Lloraba cuando la tocaba. A veces su sabor era suave y otras veces fuerte. Su textura era delicada y sus colores oscuro, por fuera con una piel fina y dorada, y blanca y reluciente por dentro. Sus grandes y finas hojas del principio se convertían en pequeñas pero recias en su interior. Retirar las primeras era fácil, prácticamente salían solas, pero las del final costaban más. Era un complemento esencial para la cocina y su uso era diario.
Un día Carlota, mientras deshojaba una cebolla y elaboraba un sofrito para la salsa de sus albóndigas, pensó que su vida tenía mucho que ver con una cebolla. Cada hoja era un recuerdo, una vivencia que iba retirando y si en las primeras apenas notaba nada, a medida que iba avanzando comenzaba a notar un intenso picor en los ojos que le hacía llorar desconsoladamente.

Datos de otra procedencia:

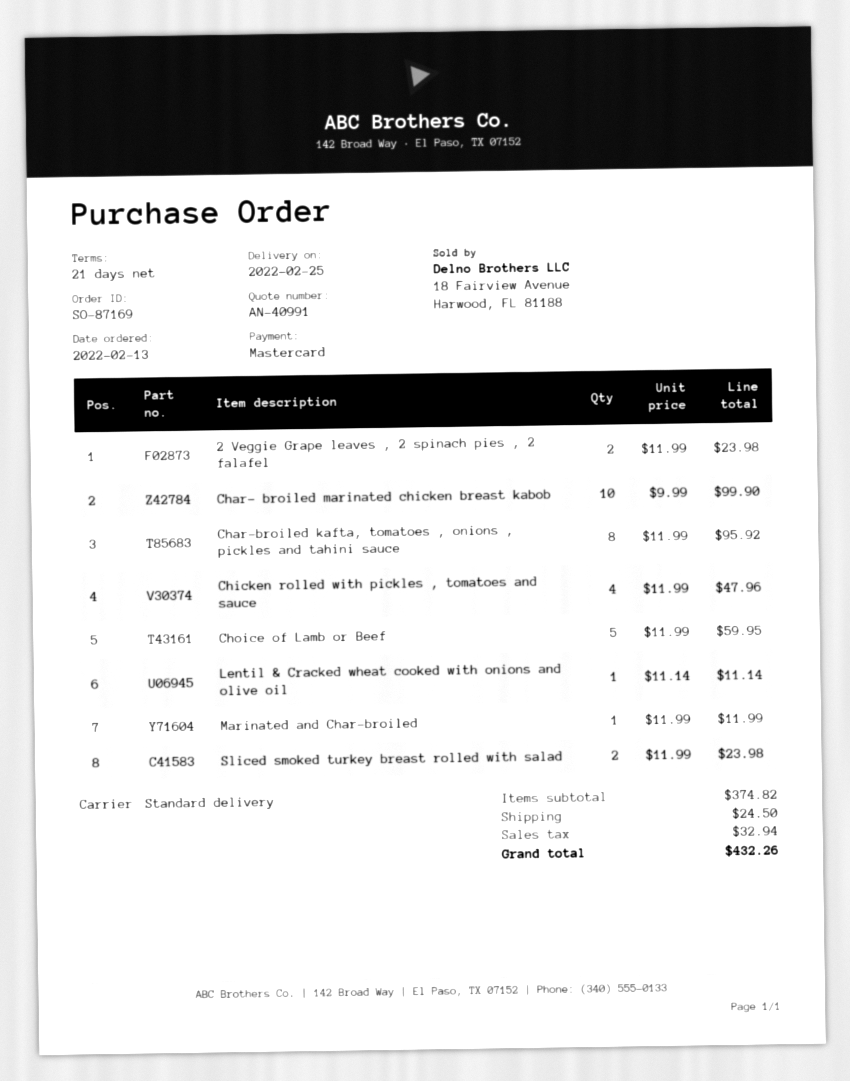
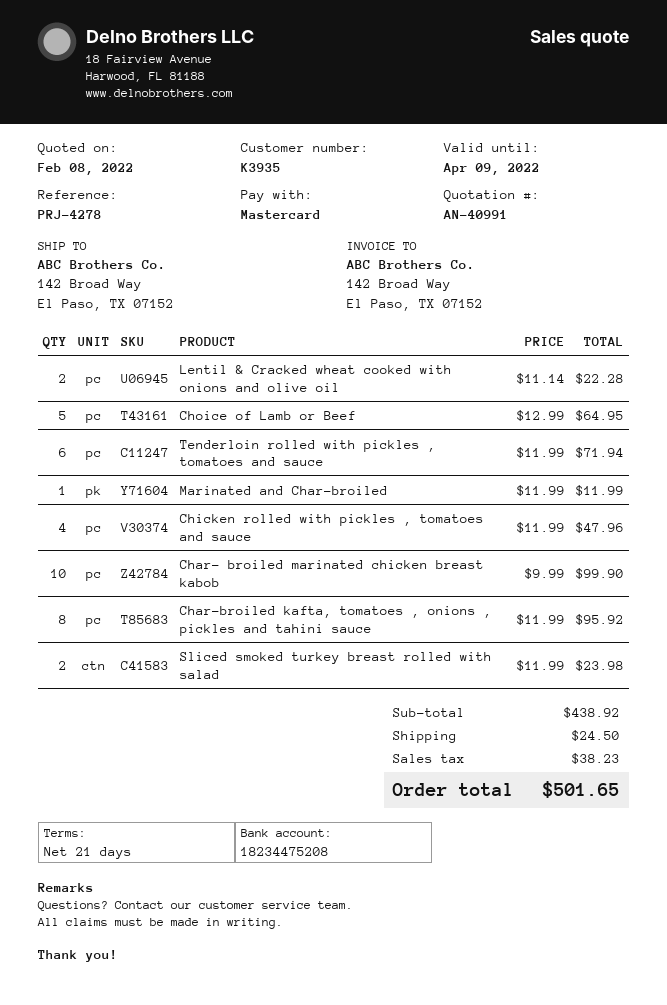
2 Veggie Grape leaves , 2 spinach pies , 2 falafel: 2 x 11.99 = 23.98 -> none
Choice of Lamb or Beef: 5 x 11.99 = 59.95 -> 5 x 12.99 = 64.95
Lentil & Cracked wheat cooked with onions and olive oil: 1 x 11.14 = 11.14 -> 2 x 11.14 = 22.28
Tenderloin rolled with pickles , tomatoes and sauce: none -> 6 x 11.99 = 71.94
subtotal: 374.82 -> 438.92
tax: 32.94 -> 38.23
total: 432.26 -> 501.65

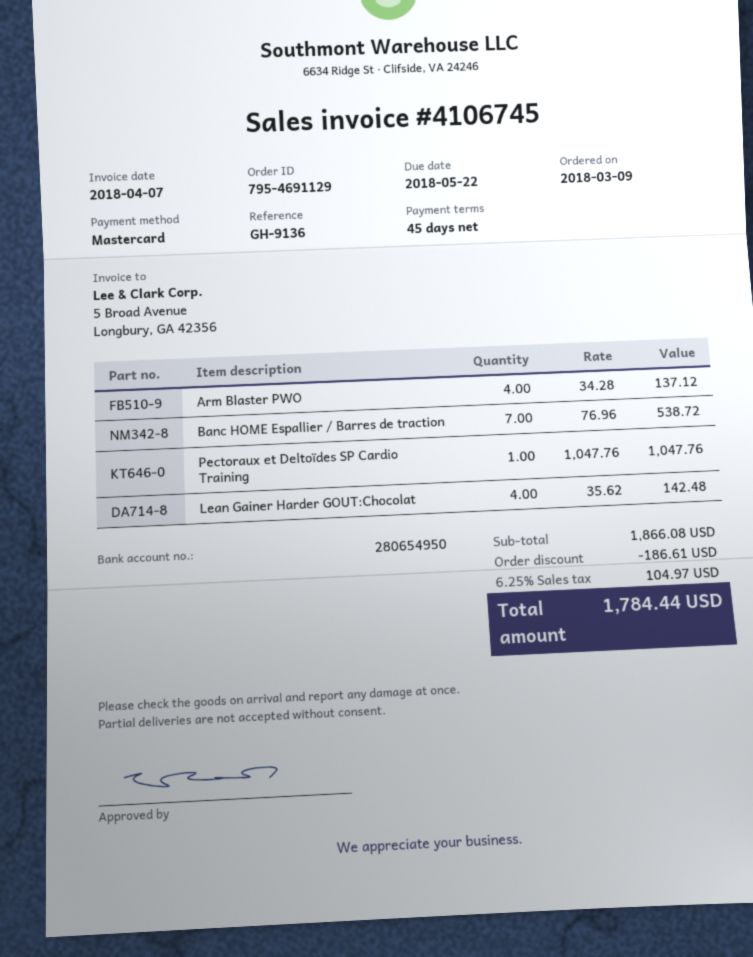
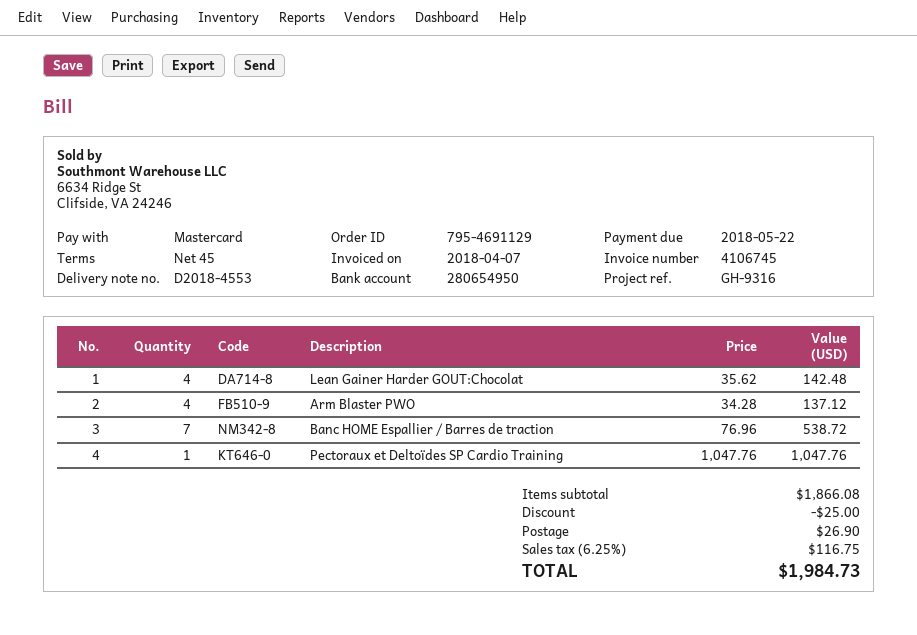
reference: GH-9136 -> GH-9316
discount: 186.61 -> 25.00
shipping: none -> 26.90
tax: 6.25% = 104.97 -> 6.25% = 116.75
total: 1784.44 -> 1984.73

Cada hoja era una relación fallida, una decepción en el camino, un volver a empezar y levantarse del suelo.
La cebolla iba haciéndose cada vez más pequeña y su lloros más intensos hasta que llegó al corazón de la cebolla, tierna, resistente y de un blanco brillante e intenso. Los sucedáneos del amor verdadero habían ido pasando en cada fina hoja, pero al corazón puro y consistente no había llegado. Para alcanzarlo hay que derramar algunas lágrimas, pero solo es cuestión de retirar las hojas que ocultan al verdadero amor.